The U.S. Department of Justice opened an investigation into Loeffler after she sold multi-million dollar stocks in January when she received a private briefing on the novel coronavirus from health officials. The multimillionaire Loeffler is also married to the chairman of the New York Stock Exchange.
The investigation did not lead to charges, but Loeffler has avoided answering questions about whether or not US Senators are allowed to trade stocks while they are still in office, and has recently labeled questions in their trading as "left media lie" and a " Conspiracy."

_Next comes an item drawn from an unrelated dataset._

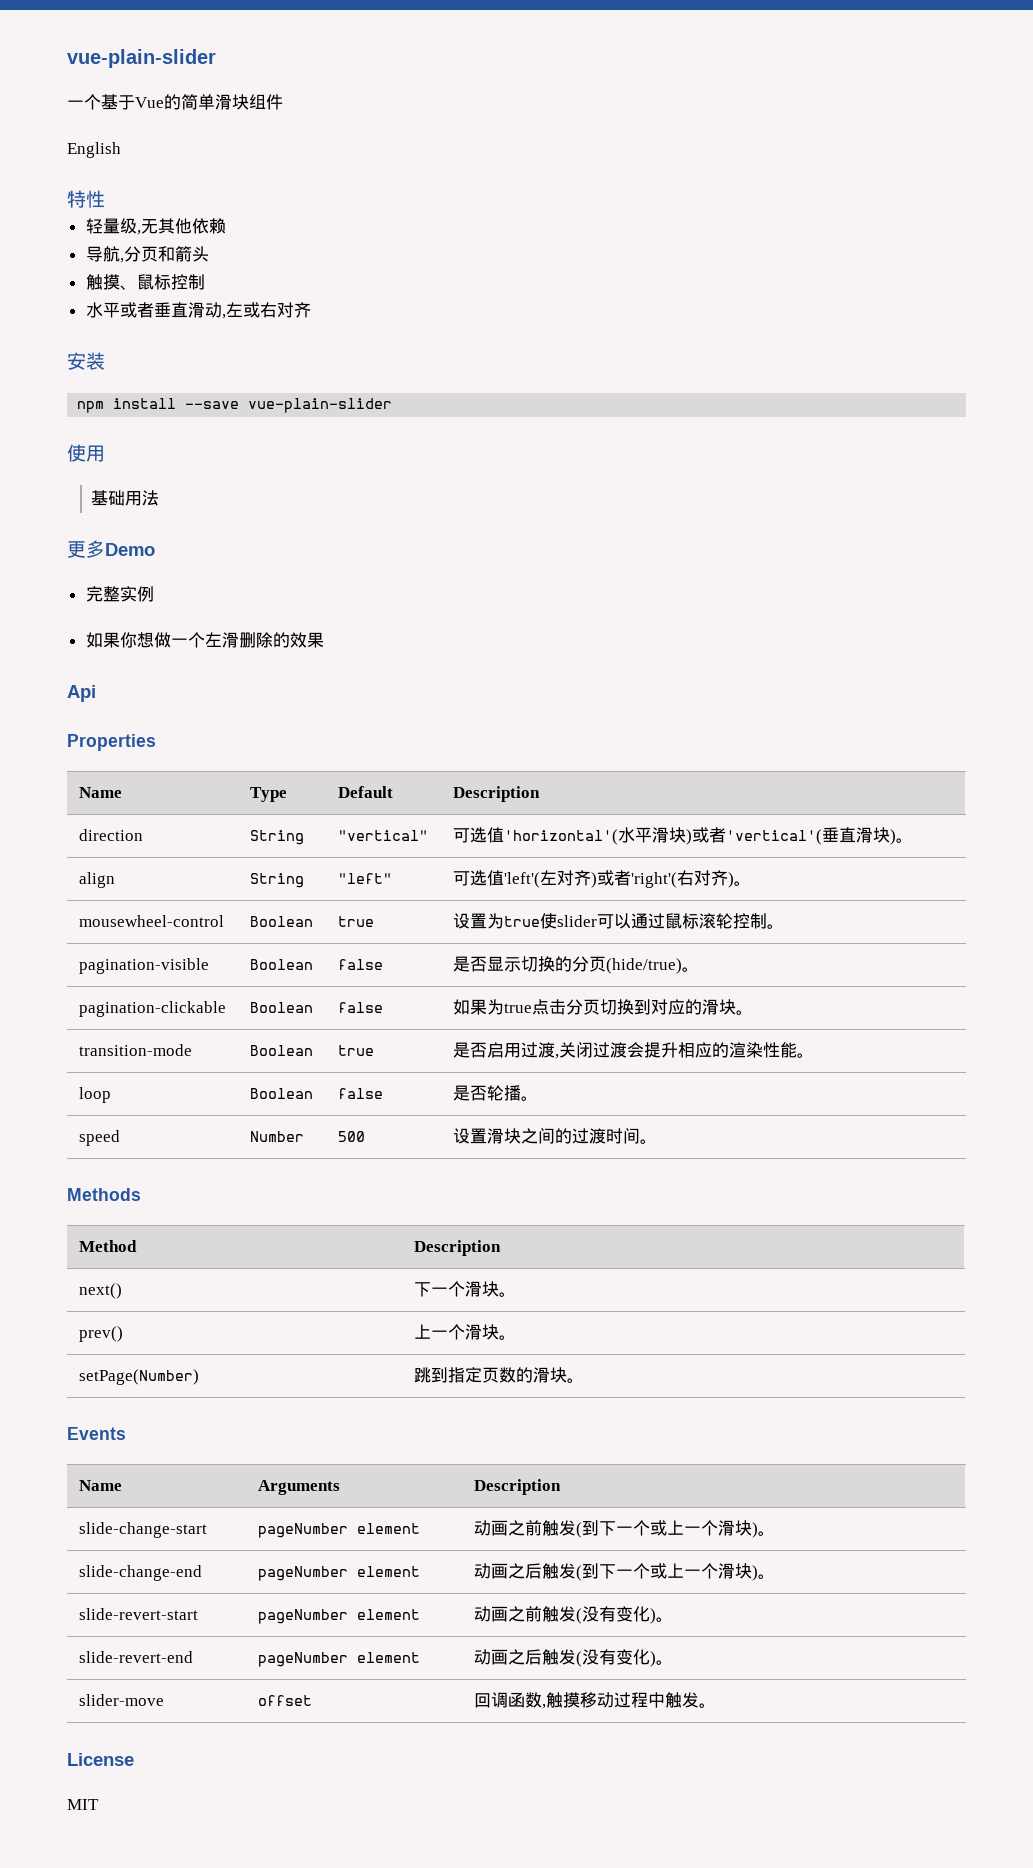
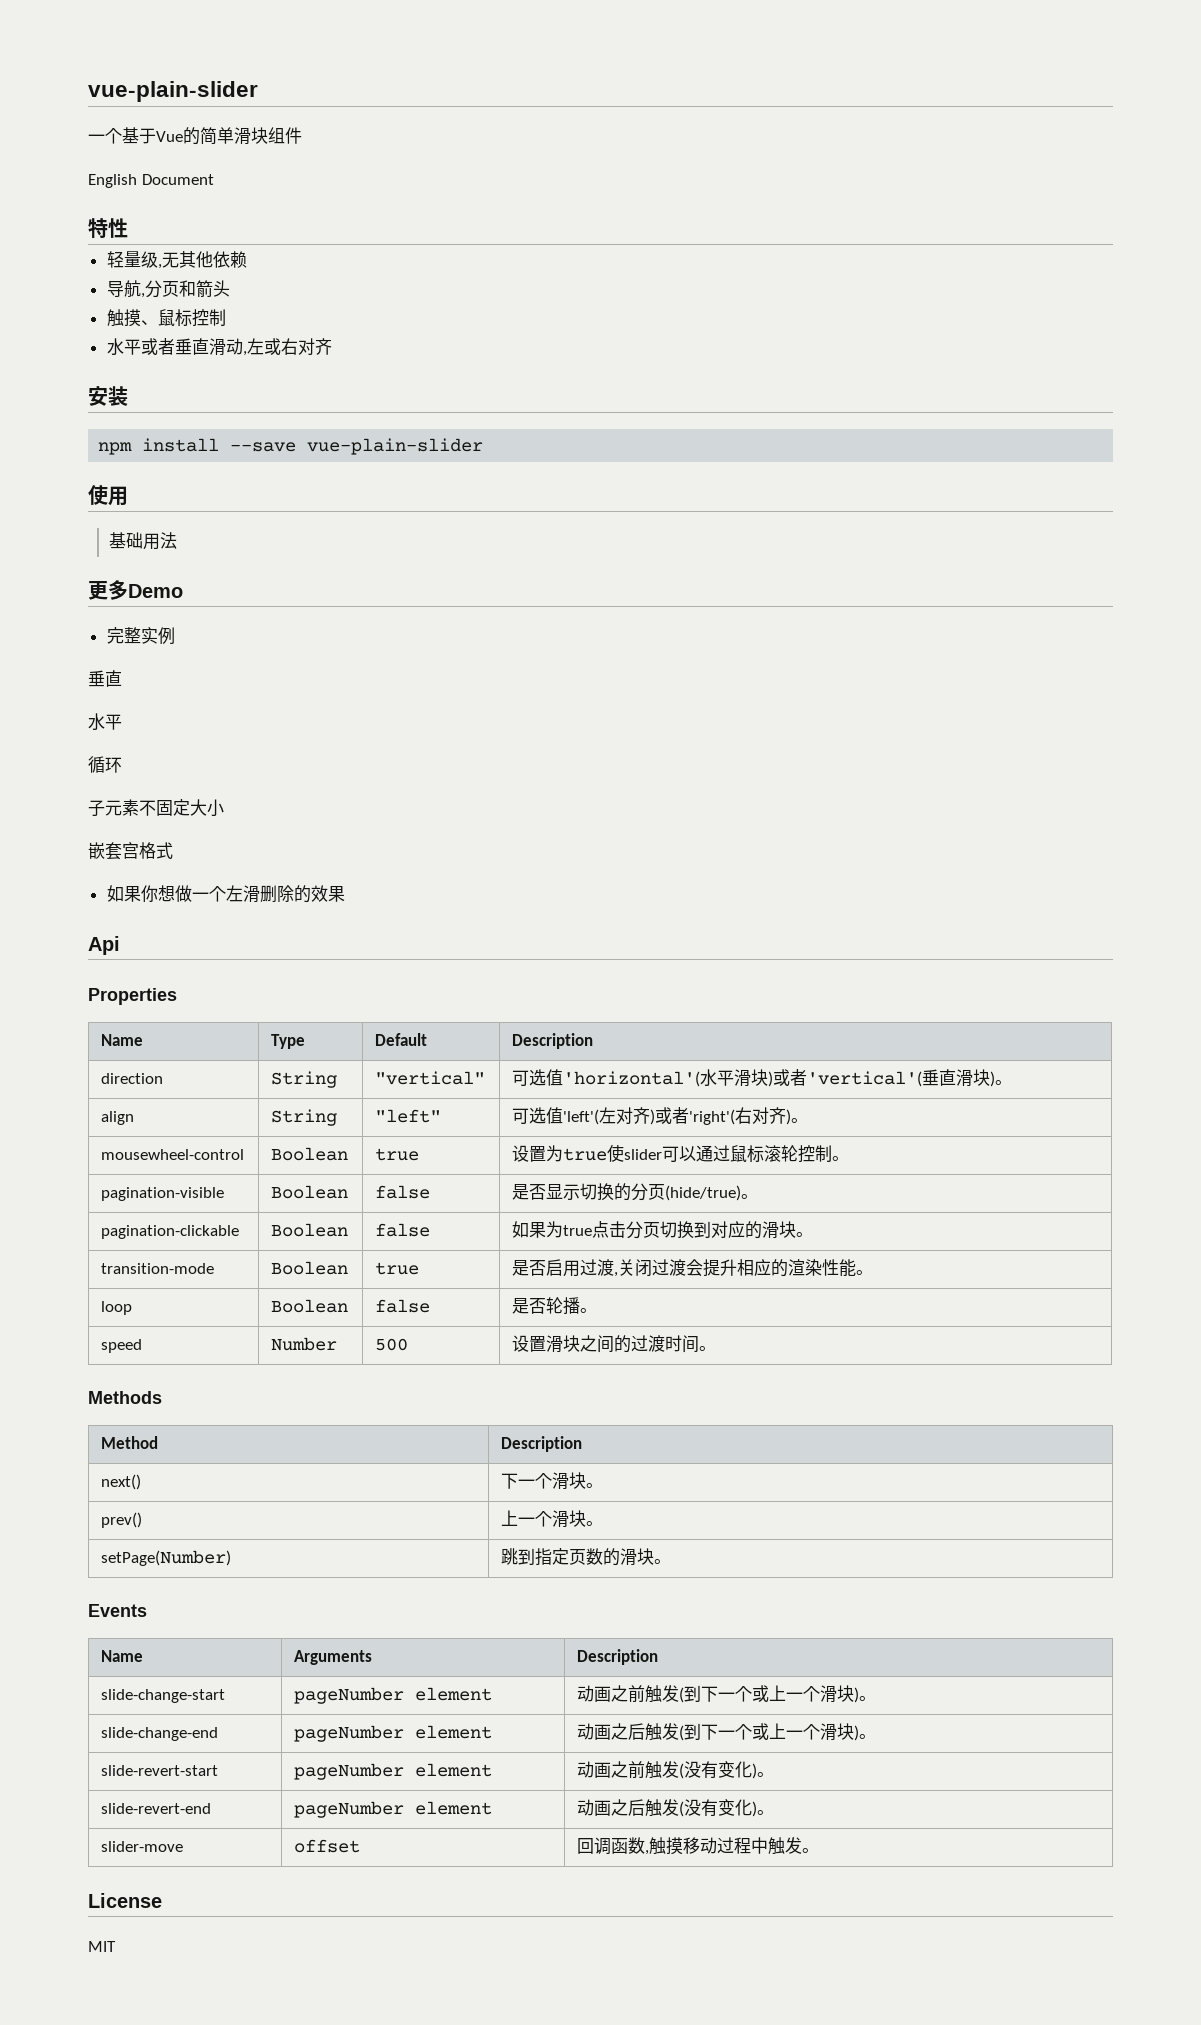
(121, 150) none -> [141,174,214,185] Document
(154, 594) none -> [88,670,122,687] [88,713,122,730] [88,756,122,773] [88,799,224,817] [88,842,173,860] // 垂直 // 水平 // 循环 // 子元素不固定大小 // 嵌套宫格式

"Look, what's at stake here in this election is the American Dream," she said during a debate earlier this month. "This is an attack on every single Georgian who gets up every day to work hard and make a better life for his family."
Similarly, Perdue was scrutinized for buying shares in a personal protective equipment company in January, the day it received a classified Senate briefing on the coronavirus. A US Department of Justice investigation has also been dropped without charge.

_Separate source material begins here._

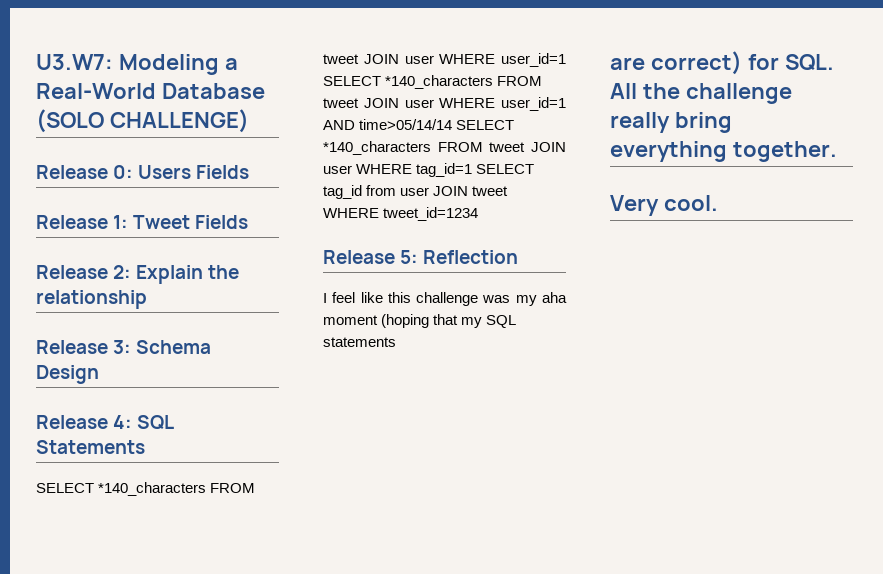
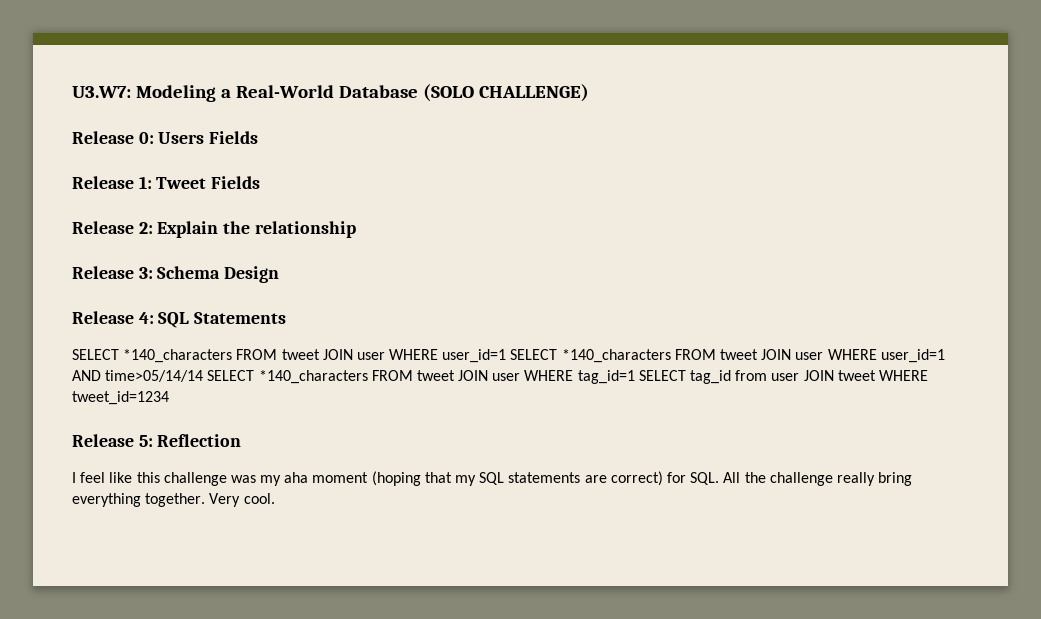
(396, 342) // -> (581, 477) none
(837, 151) // -> (206, 500) none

Additionally, an analysis by the New York Times found that Perdue did 2,596 deals during his six-year tenure. That accounts for nearly a third of all Senatorial deals over the same period.
Loeffler is in a runoff race against the Democratic Rev. Raphael Warnock and Perdue faces the Democratic challenger Jon Ossoff.
Warren's proposed lawmaker ban on stock trading is a reintroduction that is part of a larger anti-corruption proposal she originally made during her presidential campaign. MEP Pramila Jayapal has presented an accompanying draft in the House of Representatives.
The proposal includes creating a lifetime ban on lobbying by former members of Congress, expanding federal rules on conflicts of interest, and banning lobbyists from raising funds for political candidates.
Lobbyists from companies that Perdue has bought and sold shares in have also raised funds on his behalf, including companies such as Amazon, JP Morgan Chase, Altria, Merck and Bank of America.